(EXERCISE INSTRUCTIONS):
Please print only the top portion of the entries below, ending with the line that contains "Tradeshow Revenue |", exactly as written.

RECORDS SUPPLIED section start

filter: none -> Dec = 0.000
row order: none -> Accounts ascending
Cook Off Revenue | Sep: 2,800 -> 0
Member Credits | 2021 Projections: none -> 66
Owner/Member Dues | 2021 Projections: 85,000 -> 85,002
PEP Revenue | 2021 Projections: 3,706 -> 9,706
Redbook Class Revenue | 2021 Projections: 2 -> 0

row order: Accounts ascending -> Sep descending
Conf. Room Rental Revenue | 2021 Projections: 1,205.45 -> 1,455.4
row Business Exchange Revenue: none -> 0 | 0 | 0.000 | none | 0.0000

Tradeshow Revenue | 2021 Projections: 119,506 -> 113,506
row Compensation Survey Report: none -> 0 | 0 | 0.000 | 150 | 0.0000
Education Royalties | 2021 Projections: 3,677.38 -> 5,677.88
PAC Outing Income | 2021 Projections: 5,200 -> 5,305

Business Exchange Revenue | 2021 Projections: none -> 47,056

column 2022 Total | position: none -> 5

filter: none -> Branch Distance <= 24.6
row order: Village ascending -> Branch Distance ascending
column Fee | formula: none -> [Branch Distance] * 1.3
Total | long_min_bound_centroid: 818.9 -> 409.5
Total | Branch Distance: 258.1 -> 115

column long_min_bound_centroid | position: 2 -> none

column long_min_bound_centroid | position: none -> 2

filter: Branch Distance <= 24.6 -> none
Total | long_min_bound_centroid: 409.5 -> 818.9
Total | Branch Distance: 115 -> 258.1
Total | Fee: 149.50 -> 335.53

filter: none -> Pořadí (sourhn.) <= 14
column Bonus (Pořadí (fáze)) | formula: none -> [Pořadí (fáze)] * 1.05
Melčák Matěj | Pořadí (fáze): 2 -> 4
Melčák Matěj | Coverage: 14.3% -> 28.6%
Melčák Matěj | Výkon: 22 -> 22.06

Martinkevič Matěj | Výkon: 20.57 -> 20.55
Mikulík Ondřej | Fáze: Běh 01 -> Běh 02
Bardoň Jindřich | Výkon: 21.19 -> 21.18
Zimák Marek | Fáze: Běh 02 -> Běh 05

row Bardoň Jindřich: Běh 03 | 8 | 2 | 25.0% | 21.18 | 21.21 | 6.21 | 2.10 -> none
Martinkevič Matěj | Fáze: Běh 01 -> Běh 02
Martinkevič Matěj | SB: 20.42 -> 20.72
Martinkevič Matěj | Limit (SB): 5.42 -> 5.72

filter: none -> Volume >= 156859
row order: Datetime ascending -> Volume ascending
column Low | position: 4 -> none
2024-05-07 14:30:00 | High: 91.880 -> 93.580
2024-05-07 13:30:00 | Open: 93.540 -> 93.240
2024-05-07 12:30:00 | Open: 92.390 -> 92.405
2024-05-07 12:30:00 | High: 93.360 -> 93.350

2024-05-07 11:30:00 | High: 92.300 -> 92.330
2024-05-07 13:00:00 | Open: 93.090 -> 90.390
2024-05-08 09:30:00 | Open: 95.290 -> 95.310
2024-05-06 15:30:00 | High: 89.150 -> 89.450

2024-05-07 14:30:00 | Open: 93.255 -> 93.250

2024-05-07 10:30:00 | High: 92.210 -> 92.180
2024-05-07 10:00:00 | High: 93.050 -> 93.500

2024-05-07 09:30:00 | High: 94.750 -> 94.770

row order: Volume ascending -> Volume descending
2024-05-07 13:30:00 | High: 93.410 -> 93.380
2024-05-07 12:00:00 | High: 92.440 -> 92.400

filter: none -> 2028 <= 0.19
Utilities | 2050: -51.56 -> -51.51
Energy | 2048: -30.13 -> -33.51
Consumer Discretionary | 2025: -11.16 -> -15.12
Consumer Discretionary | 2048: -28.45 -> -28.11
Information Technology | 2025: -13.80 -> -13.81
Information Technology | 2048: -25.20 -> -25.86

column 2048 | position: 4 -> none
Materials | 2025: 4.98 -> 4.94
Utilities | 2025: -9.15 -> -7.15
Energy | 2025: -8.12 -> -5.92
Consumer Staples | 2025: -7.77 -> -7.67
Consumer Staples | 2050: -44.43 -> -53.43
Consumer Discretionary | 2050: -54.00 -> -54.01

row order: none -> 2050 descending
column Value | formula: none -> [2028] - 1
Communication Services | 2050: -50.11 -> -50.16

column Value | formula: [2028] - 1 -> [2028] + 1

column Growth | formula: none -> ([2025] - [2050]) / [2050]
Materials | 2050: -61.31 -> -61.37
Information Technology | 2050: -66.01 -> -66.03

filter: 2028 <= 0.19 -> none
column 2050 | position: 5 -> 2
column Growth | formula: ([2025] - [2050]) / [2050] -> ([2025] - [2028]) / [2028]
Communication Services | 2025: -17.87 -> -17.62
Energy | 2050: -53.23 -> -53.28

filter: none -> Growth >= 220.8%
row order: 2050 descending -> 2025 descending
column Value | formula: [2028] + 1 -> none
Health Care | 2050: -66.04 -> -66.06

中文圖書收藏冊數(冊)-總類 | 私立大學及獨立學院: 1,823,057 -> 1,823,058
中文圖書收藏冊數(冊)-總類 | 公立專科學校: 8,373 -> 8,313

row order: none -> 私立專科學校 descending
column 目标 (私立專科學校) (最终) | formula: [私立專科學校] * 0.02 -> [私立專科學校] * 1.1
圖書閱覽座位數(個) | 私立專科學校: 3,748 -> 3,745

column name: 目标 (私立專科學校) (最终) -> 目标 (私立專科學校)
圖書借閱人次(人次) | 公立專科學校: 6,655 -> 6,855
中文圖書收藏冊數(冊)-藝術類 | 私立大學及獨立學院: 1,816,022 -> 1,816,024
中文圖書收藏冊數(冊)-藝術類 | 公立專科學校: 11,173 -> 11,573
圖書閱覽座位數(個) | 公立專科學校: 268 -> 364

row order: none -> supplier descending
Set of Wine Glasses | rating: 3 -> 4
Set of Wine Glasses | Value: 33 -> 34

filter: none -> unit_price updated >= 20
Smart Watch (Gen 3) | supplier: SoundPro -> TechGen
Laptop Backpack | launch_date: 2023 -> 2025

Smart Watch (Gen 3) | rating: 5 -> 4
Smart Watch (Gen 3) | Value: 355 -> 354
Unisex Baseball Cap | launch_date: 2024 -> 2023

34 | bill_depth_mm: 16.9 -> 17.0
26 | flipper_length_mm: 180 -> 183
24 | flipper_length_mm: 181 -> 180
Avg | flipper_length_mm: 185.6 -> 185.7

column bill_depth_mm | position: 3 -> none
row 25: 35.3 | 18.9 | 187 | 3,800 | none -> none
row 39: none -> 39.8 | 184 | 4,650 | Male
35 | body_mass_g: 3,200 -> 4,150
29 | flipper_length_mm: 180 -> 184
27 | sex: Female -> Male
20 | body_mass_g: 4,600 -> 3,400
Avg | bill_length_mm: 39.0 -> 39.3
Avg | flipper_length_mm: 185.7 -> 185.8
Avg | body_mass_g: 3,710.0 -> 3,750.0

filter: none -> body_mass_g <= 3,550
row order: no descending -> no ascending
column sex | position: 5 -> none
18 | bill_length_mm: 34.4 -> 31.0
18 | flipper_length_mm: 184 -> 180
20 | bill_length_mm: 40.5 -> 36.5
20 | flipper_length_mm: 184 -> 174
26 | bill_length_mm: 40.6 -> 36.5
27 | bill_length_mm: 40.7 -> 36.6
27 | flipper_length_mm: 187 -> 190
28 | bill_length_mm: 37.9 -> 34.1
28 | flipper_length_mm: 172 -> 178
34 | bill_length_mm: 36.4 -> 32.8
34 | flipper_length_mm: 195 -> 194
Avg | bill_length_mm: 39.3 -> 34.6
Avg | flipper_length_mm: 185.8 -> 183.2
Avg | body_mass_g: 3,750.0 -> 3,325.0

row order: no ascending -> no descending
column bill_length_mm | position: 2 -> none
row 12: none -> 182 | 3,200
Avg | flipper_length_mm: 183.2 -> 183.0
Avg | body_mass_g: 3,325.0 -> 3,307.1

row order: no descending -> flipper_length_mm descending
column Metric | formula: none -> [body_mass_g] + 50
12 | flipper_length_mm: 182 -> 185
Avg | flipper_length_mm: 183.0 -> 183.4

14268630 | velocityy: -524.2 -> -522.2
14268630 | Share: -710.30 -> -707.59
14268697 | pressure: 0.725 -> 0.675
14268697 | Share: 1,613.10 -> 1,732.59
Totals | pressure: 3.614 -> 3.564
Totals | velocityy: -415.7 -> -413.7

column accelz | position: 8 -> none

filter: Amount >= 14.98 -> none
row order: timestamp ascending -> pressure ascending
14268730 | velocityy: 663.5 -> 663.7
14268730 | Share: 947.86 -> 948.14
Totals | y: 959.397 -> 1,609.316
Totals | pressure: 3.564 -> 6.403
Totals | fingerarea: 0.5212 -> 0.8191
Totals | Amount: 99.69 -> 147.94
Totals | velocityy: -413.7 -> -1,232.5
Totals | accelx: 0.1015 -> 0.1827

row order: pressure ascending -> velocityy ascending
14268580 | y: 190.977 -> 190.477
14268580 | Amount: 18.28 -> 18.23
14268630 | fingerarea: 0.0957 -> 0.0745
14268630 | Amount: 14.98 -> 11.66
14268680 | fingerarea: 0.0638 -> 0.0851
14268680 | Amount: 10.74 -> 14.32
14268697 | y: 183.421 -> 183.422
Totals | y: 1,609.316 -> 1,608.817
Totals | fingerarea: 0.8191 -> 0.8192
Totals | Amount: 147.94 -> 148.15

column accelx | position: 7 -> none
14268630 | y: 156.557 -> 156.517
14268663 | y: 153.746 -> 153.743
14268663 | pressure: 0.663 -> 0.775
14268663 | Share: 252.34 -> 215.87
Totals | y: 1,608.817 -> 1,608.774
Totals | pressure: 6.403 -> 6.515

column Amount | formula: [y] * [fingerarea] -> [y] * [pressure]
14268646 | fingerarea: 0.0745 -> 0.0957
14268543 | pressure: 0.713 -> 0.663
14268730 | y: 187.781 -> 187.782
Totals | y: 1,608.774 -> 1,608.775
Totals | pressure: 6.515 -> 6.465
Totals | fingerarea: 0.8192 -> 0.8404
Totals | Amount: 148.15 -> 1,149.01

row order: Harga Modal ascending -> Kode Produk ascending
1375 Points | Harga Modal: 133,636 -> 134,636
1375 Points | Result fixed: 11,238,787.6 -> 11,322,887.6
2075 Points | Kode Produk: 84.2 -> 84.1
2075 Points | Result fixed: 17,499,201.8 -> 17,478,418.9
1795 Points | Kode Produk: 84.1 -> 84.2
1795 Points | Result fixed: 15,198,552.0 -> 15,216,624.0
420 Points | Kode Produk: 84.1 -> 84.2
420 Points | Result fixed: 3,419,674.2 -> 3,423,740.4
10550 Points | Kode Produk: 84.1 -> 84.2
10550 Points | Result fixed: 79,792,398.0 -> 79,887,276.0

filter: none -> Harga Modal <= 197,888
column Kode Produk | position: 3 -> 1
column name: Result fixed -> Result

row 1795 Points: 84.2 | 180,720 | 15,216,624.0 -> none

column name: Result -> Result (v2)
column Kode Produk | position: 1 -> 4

RECORDS SUPPLIED section end

(WORKED SOLUTION):
filter: none -> Dec = 0.000
row order: none -> Accounts ascending
Cook Off Revenue | Sep: 2,800 -> 0
Member Credits | 2021 Projections: none -> 66
Owner/Member Dues | 2021 Projections: 85,000 -> 85,002
PEP Revenue | 2021 Projections: 3,706 -> 9,706
Redbook Class Revenue | 2021 Projections: 2 -> 0

row order: Accounts ascending -> Sep descending
Conf. Room Rental Revenue | 2021 Projections: 1,205.45 -> 1,455.4
row Business Exchange Revenue: none -> 0 | 0 | 0.000 | none | 0.0000

Tradeshow Revenue | 2021 Projections: 119,506 -> 113,506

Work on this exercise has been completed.